Пряча за спиной обеих дочерей, Родон в который раз бросил взгляд на двери, через которые вот так спокойно вышел один из бывших пленников Элубио. Все это время, пока они находились в обеденном зале, Лархан Закэрэль думал только о какой-то косуле, жизнь которой оценивал куда выше, чем человеческую. В сложившейся ситуации его обращение к Эристелю прозвучало настолько нелепо, что Родон почти наяву представил, как чернокнижник одним взглядом расправляется с наивным отшельником. И каким же было его изумление, когда некромант молча позволил Лархану уйти.

Закэрэль не бросился ему в ноги с благодарностью, а Эристель не произнес смертельного заклинания, глядя уходящему в спину. Напротив, словно издеваясь, отшельник обратился именно к нему, Родону, желая попросить прощения за свой уход.
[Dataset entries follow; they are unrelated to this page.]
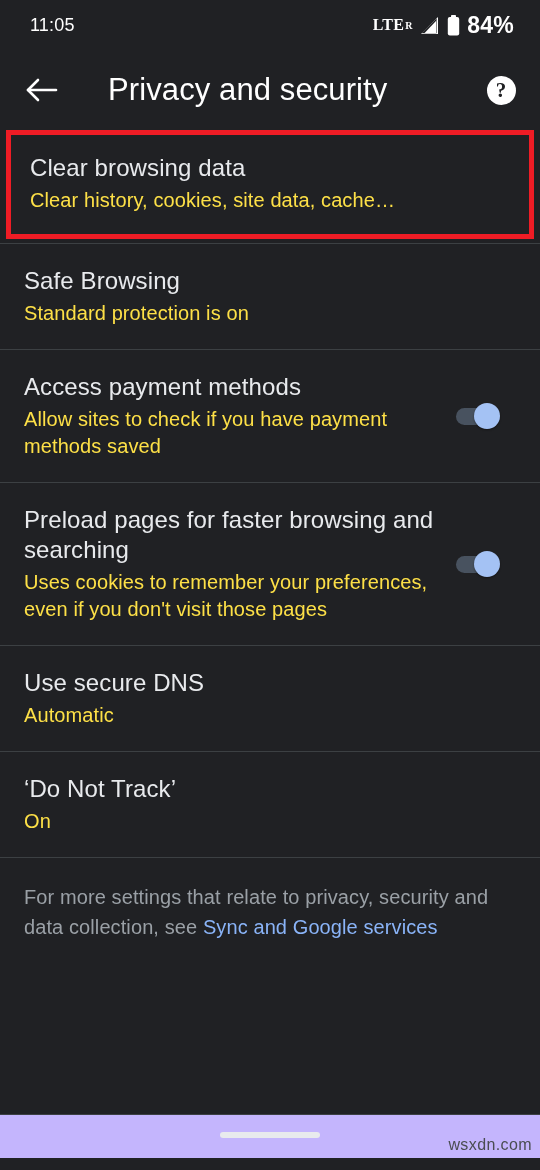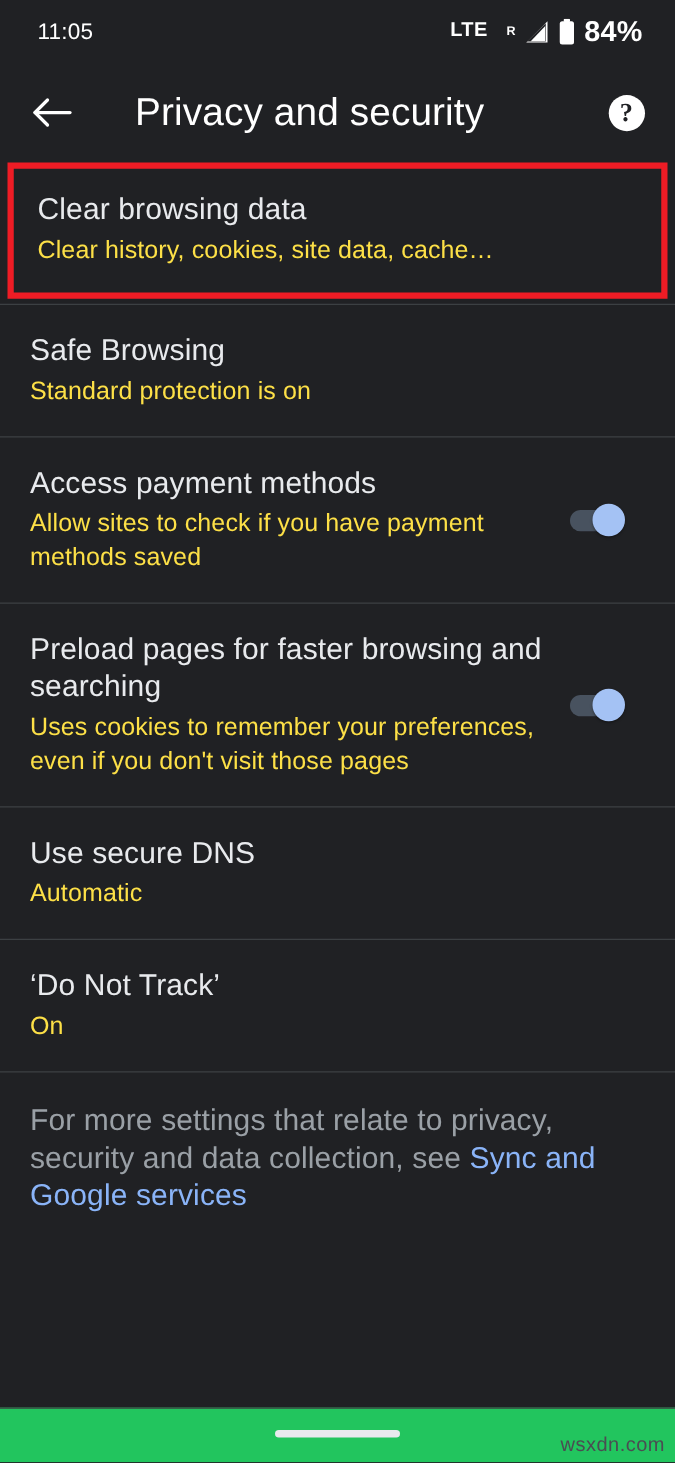--- a/index.html
+++ b/index.html
@@ -38,21 +38,22 @@
     letter-spacing: 0.2px;
   }
   .status-right {
     display: flex;
     align-items: center;
     gap: 5px;
   }
   .lte-wrap {
     display: flex;
     align-items: center;
-    gap: 15px;
+    gap: 1px;
+    font-family: Liberation Serif, serif;
   }
   .lte-text {
     font-size: 16px;
     font-weight: bold;
     letter-spacing: 0.3px;
   }
   .lte-sup {
     font-size: 10px;
     font-weight: bold;
     line-height: 1;
@@ -201,37 +202,37 @@
     height: 26px;
     border-radius: 50%;
     background: #a4c2f4;
     box-shadow: 0 1px 2px rgba(0,0,0,0.4);
   }
 
   
   .footer-note {
     padding: 24px 24px 0 24px;
     color: #9aa0a6;
-    font-size: 24px;
+    font-size: 20px;
     line-height: 30px;
     letter-spacing: 0.1px;
   }
   .footer-link {
     color: #8ab4f8;
     cursor: pointer;
   }
 
   
   .nav-bar {
     position: absolute;
     left: 0;
-    bottom: 0;
+    bottom: 12px;
     width: 540px;
     height: 44px;
-    background: #22c55e;
+    background: #c4b5fd;
     border-top: 1px solid #3c4043;
   }
   .gesture-pill {
     position: absolute;
     left: 50%;
     transform: translateX(-50%);
     top: 17px;
     width: 100px;
     height: 6px;
     border-radius: 3px;

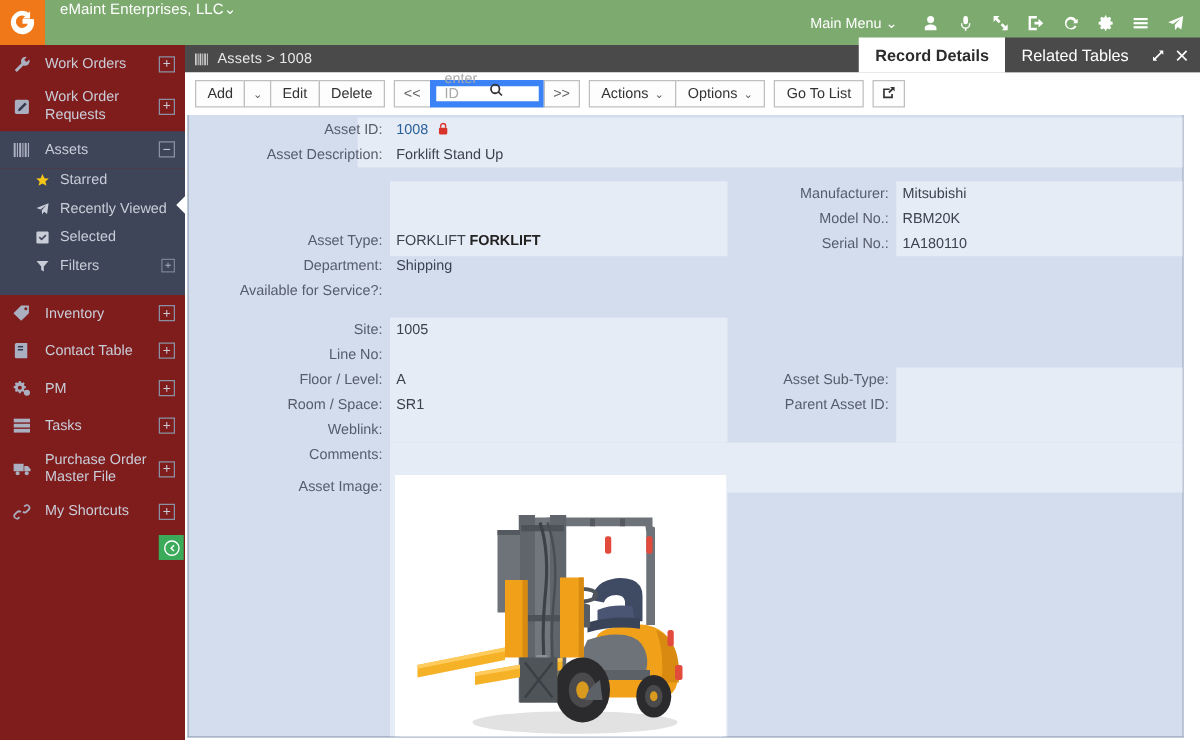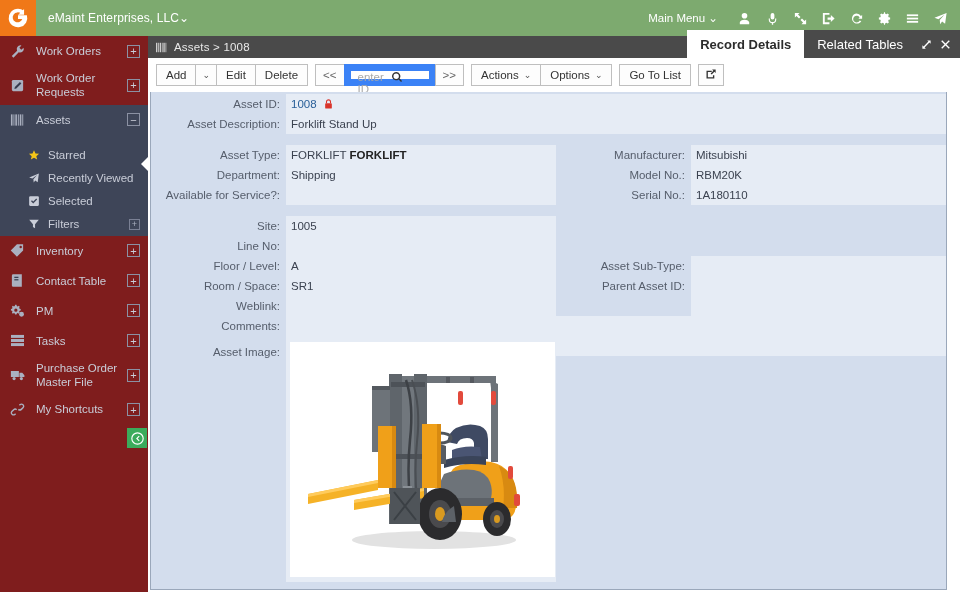--- a/index.html
+++ b/index.html
@@ -8,21 +8,21 @@
     font-family: "Liberation Sans", sans-serif;
     overflow: hidden;
     background: #ffffff;
   }
   #app { position: relative; width: 960px; height: 592px; }
 
   
   .topbar {
     position: absolute; left: 0; top: 0; width: 960px; height: 36px;
     background: #7daa6f;
-    display: flex; align-items: center;
+    display: flex; align-items: flex-start;
   }
   .logo-box {
     width: 36px; height: 36px; background: #f07818;
     display: flex; align-items: center; justify-content: center;
   }
   .logo-glyph { width: 26px; height: 26px; }
   .company-name {
     color: #ffffff; font-size: 12px; margin-left: 12px;
     letter-spacing: .1px; white-space: nowrap;
   }
@@ -61,21 +61,21 @@
   .nav-label { flex: 1; line-height: 1.25; padding-left: 4px; }
   .nav-exp {
     width: 13px; height: 13px; min-width: 13px;
     border: 1px solid #8b91a3; color: #c9cdd8;
     font-size: 11px; line-height: 10px; text-align: center;
     font-family: "Liberation Sans", sans-serif;
     display: flex; align-items: center; justify-content: center;
   }
   .subnav { background: #3e4558; padding: 3px 0 6px 0; }
   .sub-item {
-    display: flex; align-items: flex-end; height: 23px;
+    display: flex; align-items: flex-start; height: 23px;
     padding-left: 28px; padding-right: 8px;
     color: #c9cdd8; font-size: 11.5px; cursor: pointer;
   }
   .sub-ico {
     width: 18px; min-width: 18px; display: flex; align-items: center;
   }
   .sub-label { flex: 1; padding-left: 2px; }
   .sub-exp {
     width: 11px; height: 11px; min-width: 11px; border: 1px solid #7a8094;
     color: #aab0c0; font-size: 9px;
@@ -133,35 +133,36 @@
   .btn-group { display: flex; margin-right: 8px; }
   .tbtn {
     height: 22px; padding: 0 9px;
     border: 1px solid #bfbfbf; background: #fdfdfd;
     font-size: 11.5px; color: #333; display: flex; align-items: center;
     cursor: pointer; white-space: nowrap; margin-right: -1px;
   }
   .tbtn.caret { padding: 0 6px; }
   .tbtn.nav { color: #666; padding: 0 7px; }
   .id-input {
-    height: 22px; width: 92px; border: 7px solid #3b82f6; background: #fff;
-    display: flex; align-items: flex-start; padding: 0 4px 0 7px;
+    height: 22px; width: 92px; border: 5px solid #3b82f6; background: #fff;
+    display: flex; align-items: flex-end; padding: 0 4px 0 7px;
     margin-right: -1px; cursor: text;
   }
   .id-input span { font-size: 11.5px; color: #a9a9a9; flex: 1; }
   .caret-glyph { font-size: 9px; color: #555; }
 
   
   .record-body {
     position: absolute; left: 2px; top: 56px;
     width: 797px; height: 498px;
     background: #d3dded;
     border: 1px solid #9aa7ba;
     border-top: none;
     overflow: hidden;
+    padding-left: 26px;
   }
   .scroll-edge {
     position: absolute; left: 799px; top: 56px; width: 11px; height: 498px;
     background: #ffffff;
   }
 
   .fld-row { display: flex; align-items: stretch; height: 20px; }
   .fld-label {
     width: 135px; min-width: 135px; text-align: right; padding-right: 6px;
     font-size: 11.5px; color: #555d6b; line-height: 20px;
@@ -519,21 +520,21 @@
           <div class="fld-val">Forklift Stand Up</div>
         </div>
       </div>
 
       <div class="gap"></div>
 
       <div class="sec" style="position:relative;">
         <div class="panel" style="position:absolute;left:135px;width:270px;top:0;height:60px;"></div>
         <div class="panel" style="position:absolute;left:540px;width:257px;top:0;height:60px;"></div>
 
-        <div class="col-left" style="position:relative;z-index:2;">
+        <div class="col-left" style="position:relative;z-index:2;margin-top:38px;">
           <div class="fld-row">
             <div class="fld-label">Asset Type:</div>
             <div class="fld-val">
               <span>FORKLIFT</span>
               <span class="bold-type">FORKLIFT</span>
             </div>
           </div>
           <div class="fld-row">
             <div class="fld-label">Department:</div>
             <div class="fld-val">Shipping</div>

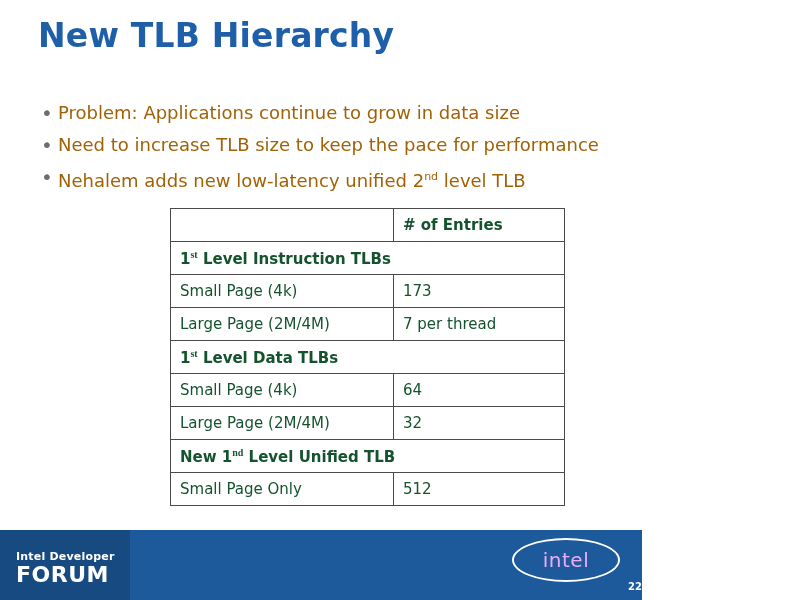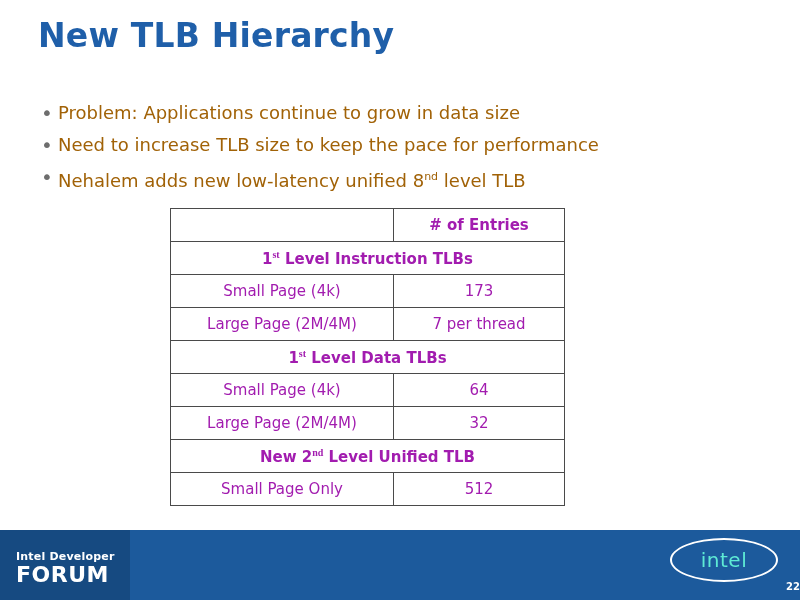--- a/index.html
+++ b/index.html
@@ -61,25 +61,24 @@
   table.tlb {
     position: absolute;
     left: 170px;
     top: 208px;
     border-collapse: collapse;
     background: #ffffff;
   }
   table.tlb td {
     border: 1px solid #4a4a4a;
     font-size: 15px;
-    color: #a21caf;
+    color: #14532d;
     padding: 6px 9px;
     height: 20px;
     vertical-align: middle;
-    text-align: center;
   }
   td.col-label {
     width: 204px;
   }
   td.col-value {
     width: 152px;
   }
   td.header-cell {
     font-weight: bold;
   }
@@ -92,21 +91,21 @@
   }
   td sup {
     font-size: 10px;
     vertical-align: super;
     font-family: Liberation Serif, serif;
   }
   .footer-bar {
     position: absolute;
     left: 0;
     bottom: 0;
-    width: 800px;
+    width: 642px;
     height: 70px;
     background: #1c5a9c;
   }
   .footer-dark {
     position: absolute;
     left: 0;
     bottom: 0;
     width: 130px;
     height: 70px;
     background: #164a81;
@@ -140,21 +139,21 @@
     font-weight: bold;
   }
   .intel-logo {
     position: absolute;
     right: 22px;
     bottom: 18px;
     width: 104px;
     height: 40px;
     border: 2px solid #ffffff;
     border-radius: 50%;
-    color: #5eead4;
+    color: #f0abfc;
     font-size: 20px;
     display: flex;
     align-items: center;
     justify-content: center;
     font-family: "DejaVu Sans", "Liberation Sans", sans-serif;
     letter-spacing: 0.5px;
   }
 </style>
 </head>
 <body>
@@ -167,21 +166,21 @@
     <div class="bullet">
       <span class="bullet-dot">•</span>
       <span class="bullet-text">Problem: Applications continue to grow in data size</span>
     </div>
     <div class="bullet">
       <span class="bullet-dot">•</span>
       <span class="bullet-text">Need to increase TLB size to keep the pace for performance</span>
     </div>
     <div class="bullet">
       <span class="bullet-dot">•</span>
-      <span class="bullet-text"><span>Nehalem adds new low-latency unified 8</span><sup>nd</sup><span> level TLB</span></span>
+      <span class="bullet-text"><span>Nehalem adds new low-latency unified 2</span><sup>nd</sup><span> level TLB</span></span>
     </div>
   </div>
 
   <table class="tlb">
     <tbody>
       <tr>
         <td class="empty-cell"></td>
         <td class="header-cell col-value"># of Entries</td>
       </tr>
       <tr>
@@ -200,21 +199,21 @@
       </tr>
       <tr>
         <td class="col-label">Small Page (4k)</td>
         <td class="col-value">64</td>
       </tr>
       <tr>
         <td class="col-label">Large Page (2M/4M)</td>
         <td class="col-value">32</td>
       </tr>
       <tr>
-        <td class="section-cell" colspan="2"><span>New 2</span><sup>nd</sup><span> Level Unified TLB</span></td>
+        <td class="section-cell" colspan="2"><span>New 1</span><sup>nd</sup><span> Level Unified TLB</span></td>
       </tr>
       <tr>
         <td class="col-label">Small Page Only</td>
         <td class="col-value">512</td>
       </tr>
     </tbody>
   </table>
 
   <div class="footer-bar">
     <div class="footer-dark"></div>

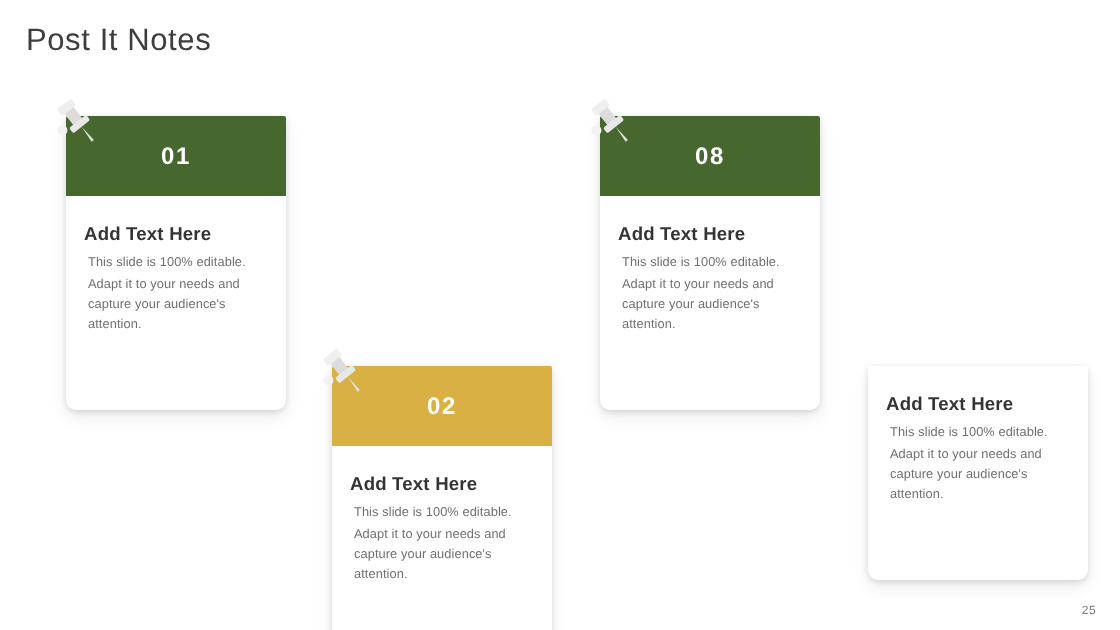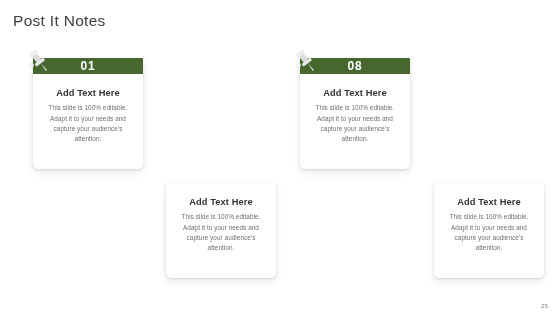--- a/index.html
+++ b/index.html
@@ -41,21 +41,21 @@
     border-radius: 0 0 5px 5px;
     box-shadow: 0 1px 3px rgba(0,0,0,0.13), 0 4px 9px rgba(0,0,0,0.07);
   }
   .note-card.c1 { left: 33px;  top: 58px;  }
   .note-card.c2 { left: 166px; top: 183px; }
   .note-card.c3 { left: 300px; top: 58px;  }
   .note-card.c4 { left: 434px; top: 183px; }
 
   .card-header {
     position: relative;
-    height: 16px;
+    height: 40px;
     border-radius: 1px 1px 0 0;
     display: flex;
     align-items: center;
     justify-content: center;
   }
   .card-number {
     color: #ffffff;
     font-size: 12px;
     font-weight: 700;
     letter-spacing: 0.8px;
@@ -63,22 +63,21 @@
   }
   .pin-icon {
     position: absolute;
     left: -9px;
     top: -12px;
     width: 30px;
     height: 30px;
     pointer-events: none;
   }
   .card-body {
-    padding: 14px 9px 24px 9px;
-    text-align: center;
+    padding: 14px 9px 36px 9px;
   }
   .card-heading {
     font-size: 9.3px;
     font-weight: 700;
     color: #343434;
     letter-spacing: 0.1px;
     margin-bottom: 4px;
     line-height: 1.2;
   }
   .card-text {
@@ -121,20 +120,34 @@
         </span>
         <span class="card-number">01</span>
       </div>
       <div class="card-body">
         <div class="card-heading">Add Text Here</div>
         <div class="card-text">This slide is 100% editable. Adapt it to your needs and capture your audience's attention.</div>
       </div>
     </div>
 
     <div class="note-card c2">
+      <div class="card-header" style="background:#d8b043">
+        <span class="pin-icon">
+          <svg viewBox="0 0 30 30" width="30" height="30" aria-hidden="true">
+            <g transform="rotate(-38 15 15)">
+              <rect x="10.5" y="3.5" width="9" height="4.2" rx="1" fill="#efefef"></rect>
+              <rect x="12.2" y="7.7" width="5.6" height="7.4" fill="#dcdcdc"></rect>
+              <rect x="9.6" y="14.6" width="10.8" height="3.4" rx="1" fill="#e8e8e8"></rect>
+              <path d="M15 18 L15.7 27 L14.3 27 Z" fill="#e2e2e2"></path>
+            </g>
+            <circle cx="7.2" cy="19.2" r="2.5" fill="#f2f2f2"></circle>
+          </svg>
+        </span>
+        <span class="card-number">02</span>
+      </div>
       <div class="card-body">
         <div class="card-heading">Add Text Here</div>
         <div class="card-text">This slide is 100% editable. Adapt it to your needs and capture your audience's attention.</div>
       </div>
     </div>
 
     <div class="note-card c3">
       <div class="card-header" style="background:#46682f">
         <span class="pin-icon">
           <svg viewBox="0 0 30 30" width="30" height="30" aria-hidden="true">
То, что он оставил в опасности двух невинных девочек ради животного, которого, быть может, уже спустя неделю подстрелит охотник, у мужчины не укладывалось в голове. И почему Эристель отпустил его?

Родон прокручивал в памяти моменты общения этих двоих, и ничего, кроме вежливости двух собеседников, он не припоминал. Оба колдуна не были ни друзьями, ни врагами, ни даже приятными знакомыми. Быть может, это великодушие со стороны некроманта должно продемонстрировать что-то остальным? А на самом деле, едва Лархан покинет замок, живые мертвецы немедленно растерзают его? Или же Эристель хотел, чтобы он, Родон, умолял его о милости?

Эта слабая надежда показалась господину Двельтонь куда более жестокой, нежели угрозы Элубио. Северянин хранил издевательское молчание, словно размышлял, что бы еще такого сотворить, в то время как Родон отчаянно искал правильные слова, которые смогли бы уберечь его девочек от неминуемой смерти. После того, что произошло с Элубио Кальонь, мужчина все еще сжимал в руке кинжал, отобранный у одного из стражников, словно такое жалкое оружие могло остановить некроманта.

Лекарь и впрямь размышлял над тем, что делать с оставшимися живыми в этой комнате. С одной стороны, Эристель обещал уничтожить всех, кто посмеет преследовать его, однако семья Двельтонь и Клифаир в этом явно не участвовали, как, впрочем, и Лархан Закэрэль, который в свое время замучил лекаря своими рассказами о заячьем выводке и лосе, застрявшем рогами в развилке дерева. Но больше всего отшельник переживал именно за косулю, отчего Эристелю даже пришлось написать ему рецепт одного из зелий, которое помогло бы животному скорее восстановиться. То, что Лархан предпочел не благородствовать, а сказать то, что его беспокоило на самом деле, лекарю пришлось по вкусу. Как и он сам, отшельник не любил иметь дело с людьми и всю свою жизнь посвящал тому, что ему было действительно интересно.

Взгляд Эристеля скользнул по лицу Найаллы, молоденькой притворщицы, которая, как ему казалось, придумала свою влюбленность от безделья. Он не раз встречал тех, кто изображал из себя тяжелобольных, чтобы тем самым манипулировать своими близкими или добиваться своей цели. В городе Ливирт к Эристелю приводили мужчину, который, ссылаясь на неведомый недуг, не хотел работать в поле, и все хозяйство тащила на себе его несчастная жена. Она отдавала докторам последние монеты, чтобы те вылечили ее супруга, а лекари лишь разводили руками, не понимая, в чем дело. Зато понимал Эристель, и, когда к нему привели этого человека в четвертый раз, серьезный недуг действительно овладел телом притворщика. Страшные боли терзали его тело в течение долгих двух месяцев, после чего хворь лени сняло как рукой. То же самое Эристель уже подумывал проделать со старшей Двельтонь, однако в тот день он увидел на столе Родона письмо с печатью Аориана и решил повременить с расправой. Девчонка могла узнавать для него необходимую информацию, к тому же Родон мог переполошиться и попросить мудреца приехать в город и излечить его дочь. А этого внимания Эристелю уж точно не хотелось.